Scaling planning poker for large or distributed teams
Large initiatives need additional structure. When multiple teams estimate related work, consider the following approach in your planning poker example:
- Run a cross‑team estimation session with senior representatives who understand local constraints.
- Use reference stories: pick a few well‑understood stories as anchors for scale calibration across teams.
- Document assumptions and handoffs explicitly—these are often the real causes of variance between team estimates.
For distributed teams, asynchronous estimation tools let members vote across time zones. Follow up with a short synchronous meeting to resolve large discrepancies. Recording sessions can help new members learn how the team reasons about complexity.
How to turn estimates into reliable plans
Good estimates combined with disciplined sprint planning create predictability. Here are steps that help transform planning poker output into execution confidence:
- Keep a rolling velocity average and adjust based on team changes (e.g., onboarding, holidays).
- Prioritize stories by value and risk; estimate the riskiest items early so unknowns are exposed.
- Revisit estimates if scope changes—an unchanged point value with added scope is misleading.
- Track actual time and outcomes to refine future estimates and identify biases (optimism, technical debt).
Common pitfalls and how to avoid them
Even with the best intentions, teams can misuse planning poker. Watch out for these traps:
- Anchoring: avoid open discussion of numbers before the first vote.
- Overprecision: refusing to split large items keeps uncertainty in the backlog.
- Role imbalance: product owners or senior engineers dominating the conversation can stifle contributions.
- Ignoring non‑functional work: make sure testing, deployment, and observability are included in the estimate.
My personal experience with a planning poker turnaround
I once coached a team whose sprint completion rate was inconsistent. Their stories were either trivial or monsters that never finished. In the first session, we introduced a strict definition of “done,” used reference stories, and enforced a three‑minute limit for initial clarifying questions. Within three sprints, the team’s sprint predictability improved markedly. The secret was not the cards themselves but the discipline to surface assumptions and split large work early—a direct outcome of consistently using planning poker.

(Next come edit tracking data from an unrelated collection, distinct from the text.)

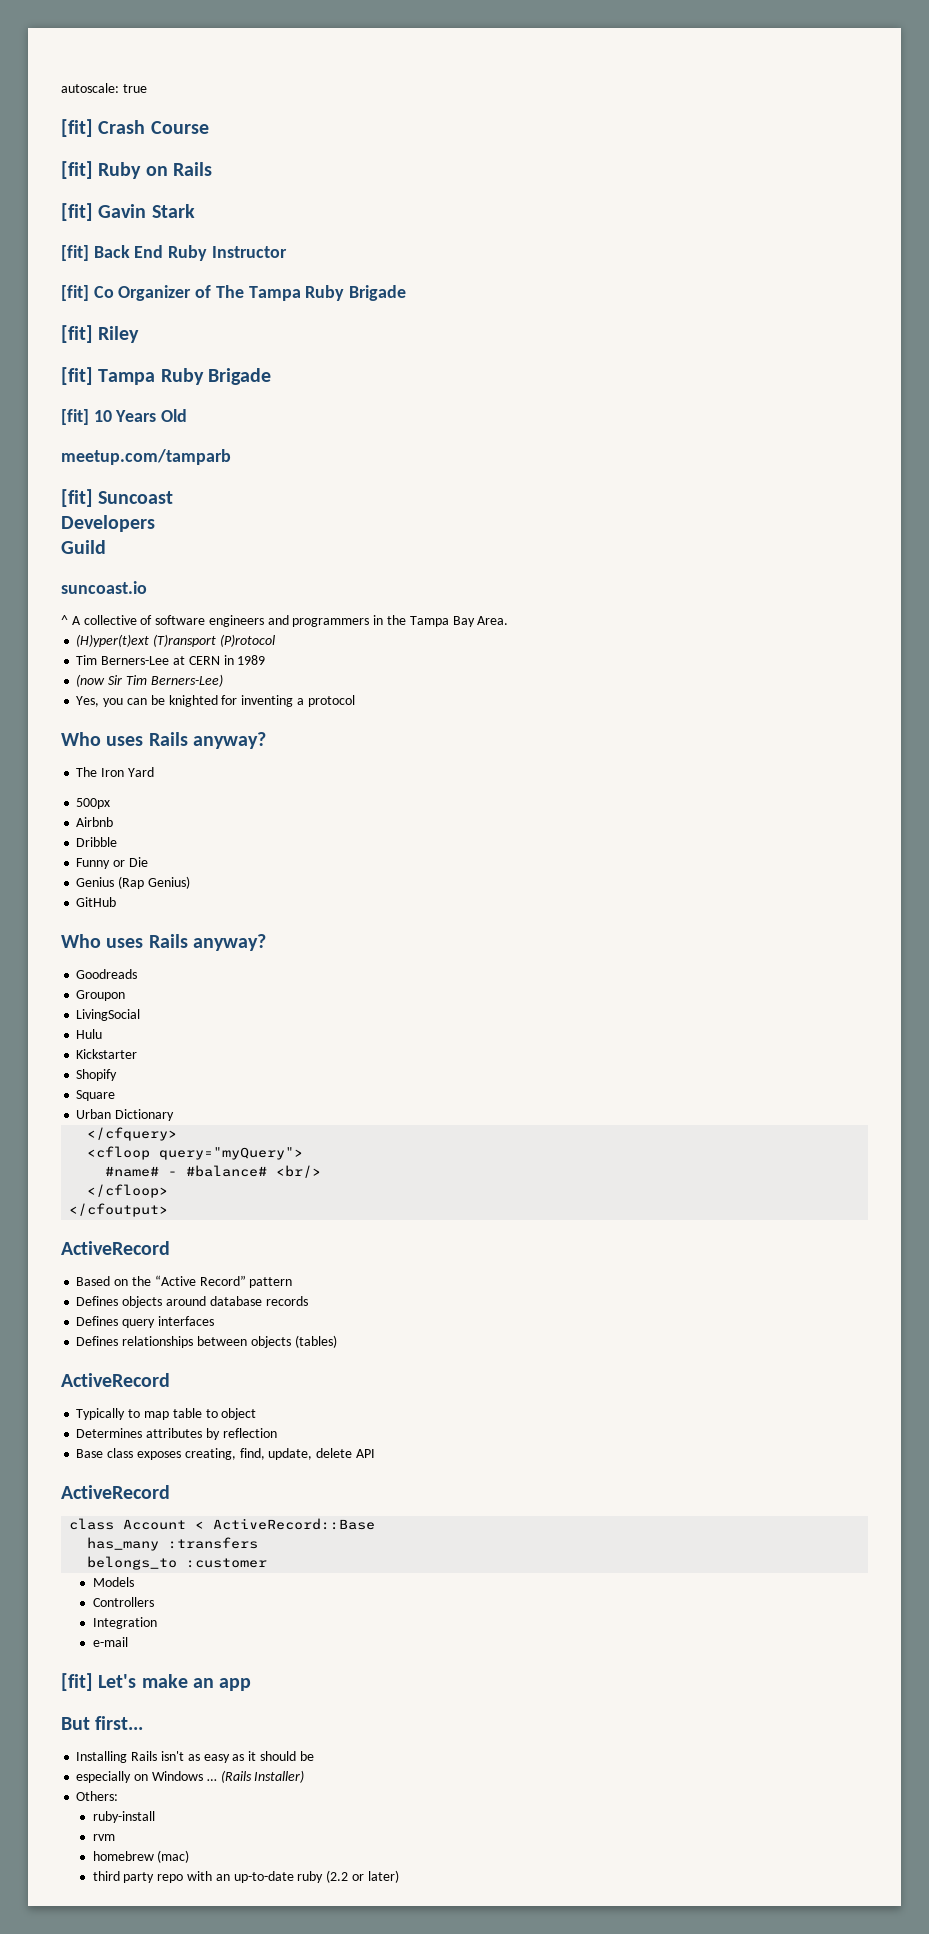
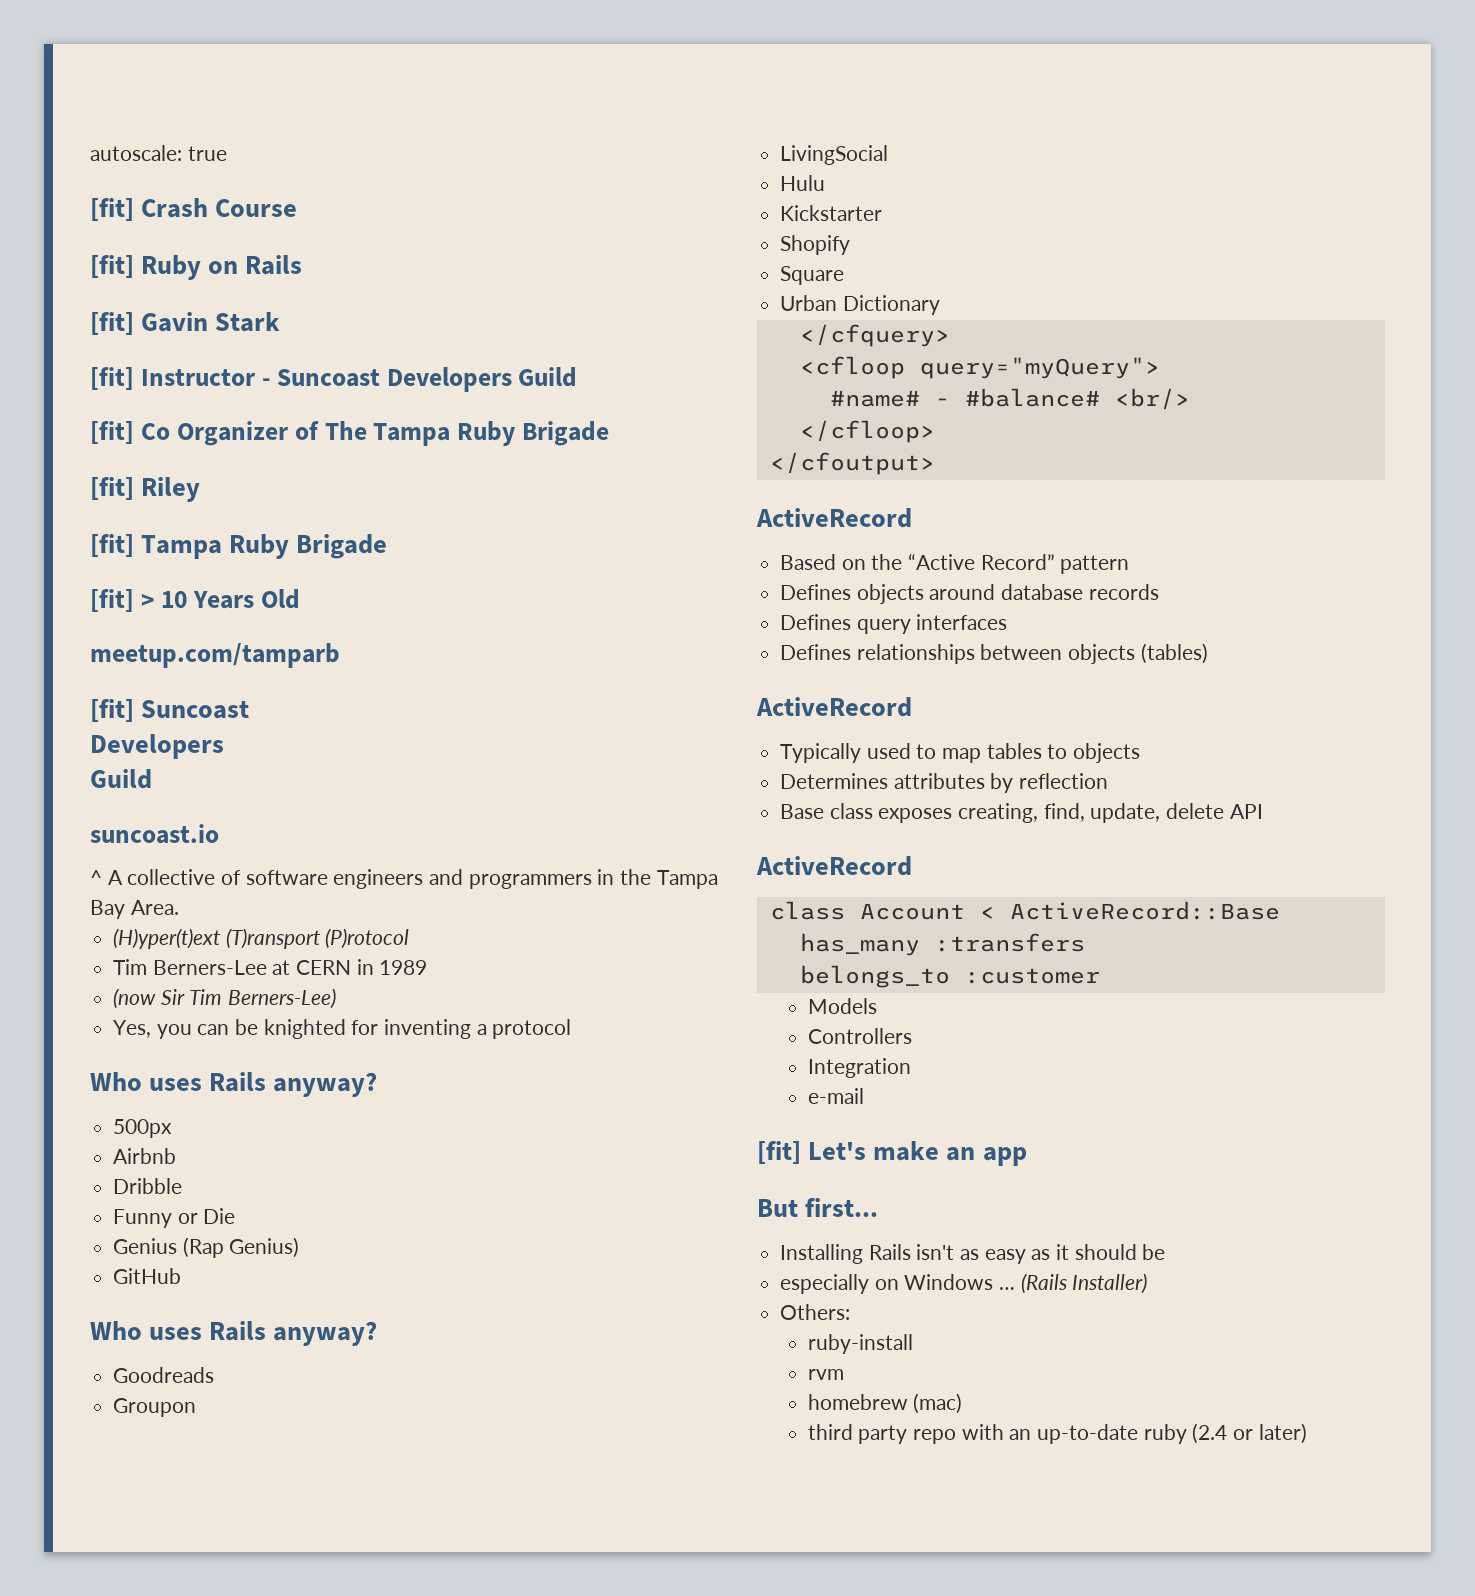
[93,245,287,261] Back End Ruby Instructor -> [140,367,578,392] Instructor - Suncoast Developers Guild
(89, 417) none -> [140,594,154,608] >
[76,767,154,777] // The Iron Yard -> (378, 1084) none
(126, 1414) none -> [866,743,911,759] used
[172,1408,257,1420] table to object -> [986,743,1141,763] tables to objects
[326,1870,349,1883] (2.2 -> [1192,1423,1228,1444] (2.4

Checklist: running a productive planning poker session
- Prepare clear stories with acceptance criteria.
- Ensure everyone reads the stories in advance.

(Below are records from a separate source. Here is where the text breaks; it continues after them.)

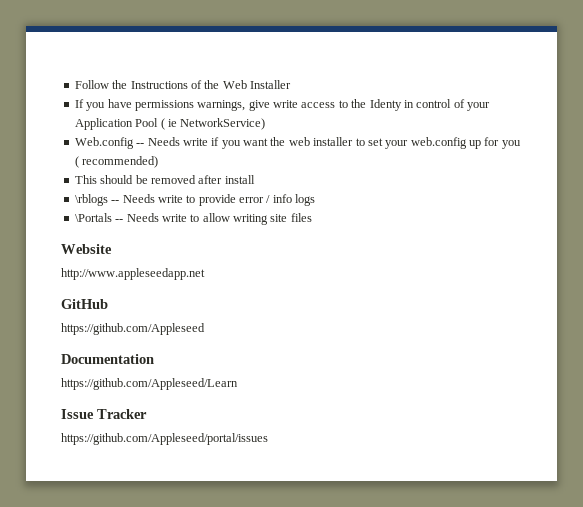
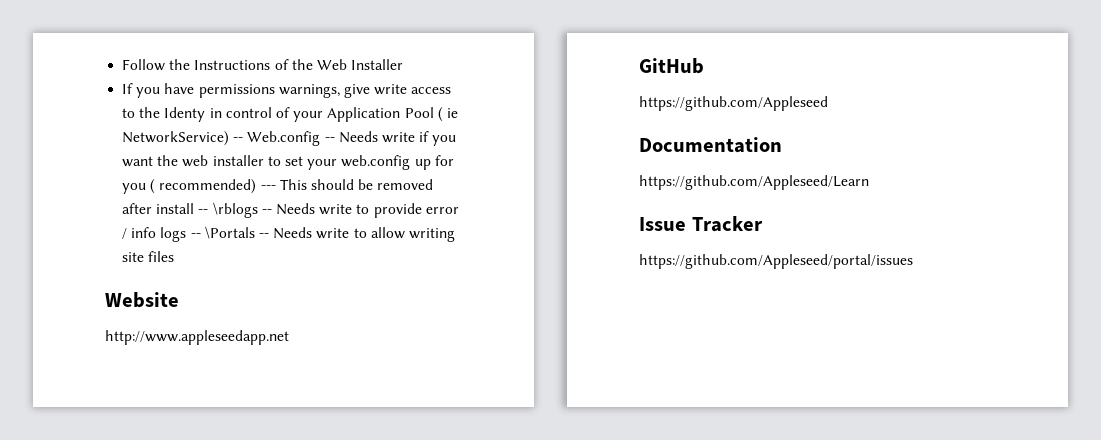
(266, 124) // -> [233,137,244,142] --
(159, 162) // -> [260,185,276,190] ---
(255, 179) // -> [198,209,209,214] --
(316, 200) // -> [190,233,201,238] --

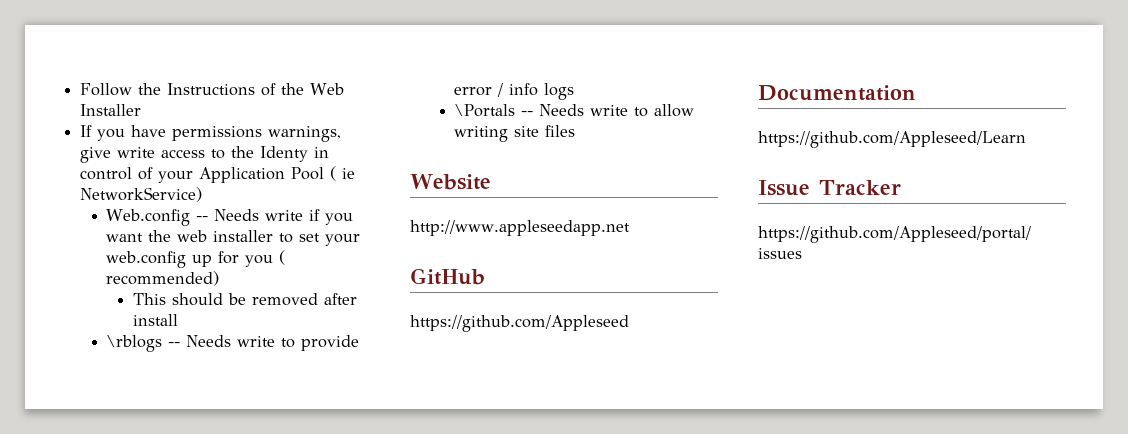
[233,137,244,142] -- -> (203, 194) //
[260,185,276,190] --- -> (220, 278) //
[198,209,209,214] -- -> (178, 320) //
[190,233,201,238] -- -> (575, 91) //

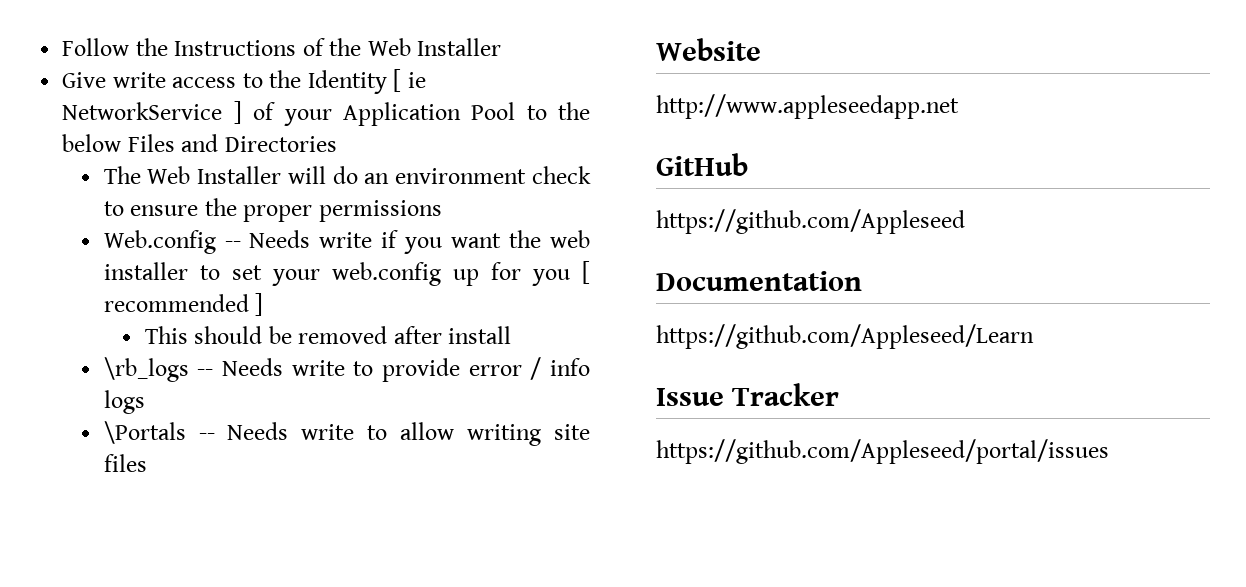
[80,125,342,142] [80,146,330,163] [80,166,356,183] [80,187,203,202] If you have permissions warnings, give write access to the Identy in control of your Application Pool ( ie NetworkService) -> [62,69,426,94] [62,101,590,126] [62,134,337,152] [103,166,591,184] [103,198,442,222] Give write access to the Identity [ ie NetworkService ] of your Application Pool to the below Files and Directories // The Web Installer will do an environment check to ensure the proper permissions
[279,250,286,265] [106,271,220,286] ( recommended) -> [581,261,590,284] [103,293,264,316] [ recommended ]
[106,335,163,352] \rblogs -> [103,357,189,382] \rb_logs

- Use a consistent scale and reference stories.
- Privately vote, then reveal simultaneously.
- Discuss only the outliers and re‑vote once.
- Record assumptions and dependencies on the ticket.
Further reading and tools
There are many digital tools and plugins that replicate the planning poker flow and integrate with issue trackers. If you want a simple starting point to practice with your team, try a virtual planning board or a lightweight online planning poker app. For quick access to a demo or external resources during experimentation, see this link: keywords.
Wrapping up
This planning poker example shows why the technique is valued: it reliably exposes assumptions, leverages collective knowledge, and improves estimation accuracy over time. The goal is not perfect prediction but a shared understanding of work, risk, and dependencies. Start small, enforce concise discussions, and use the results to improve backlog hygiene and forecasting. If you’re experimenting with your first session, bookmark a tool or template and invite one cross‑functional stakeholder to join—small changes create big gains.
If you’d like a quick reference while building your backlog or facilitating your next session, here’s a helpful resource to revisit: keywords.
Ready to run your next session? Gather a few reference stories, pick a scale, and commit to one sprint of disciplined planning poker. The difference in clarity and delivery will show up fast.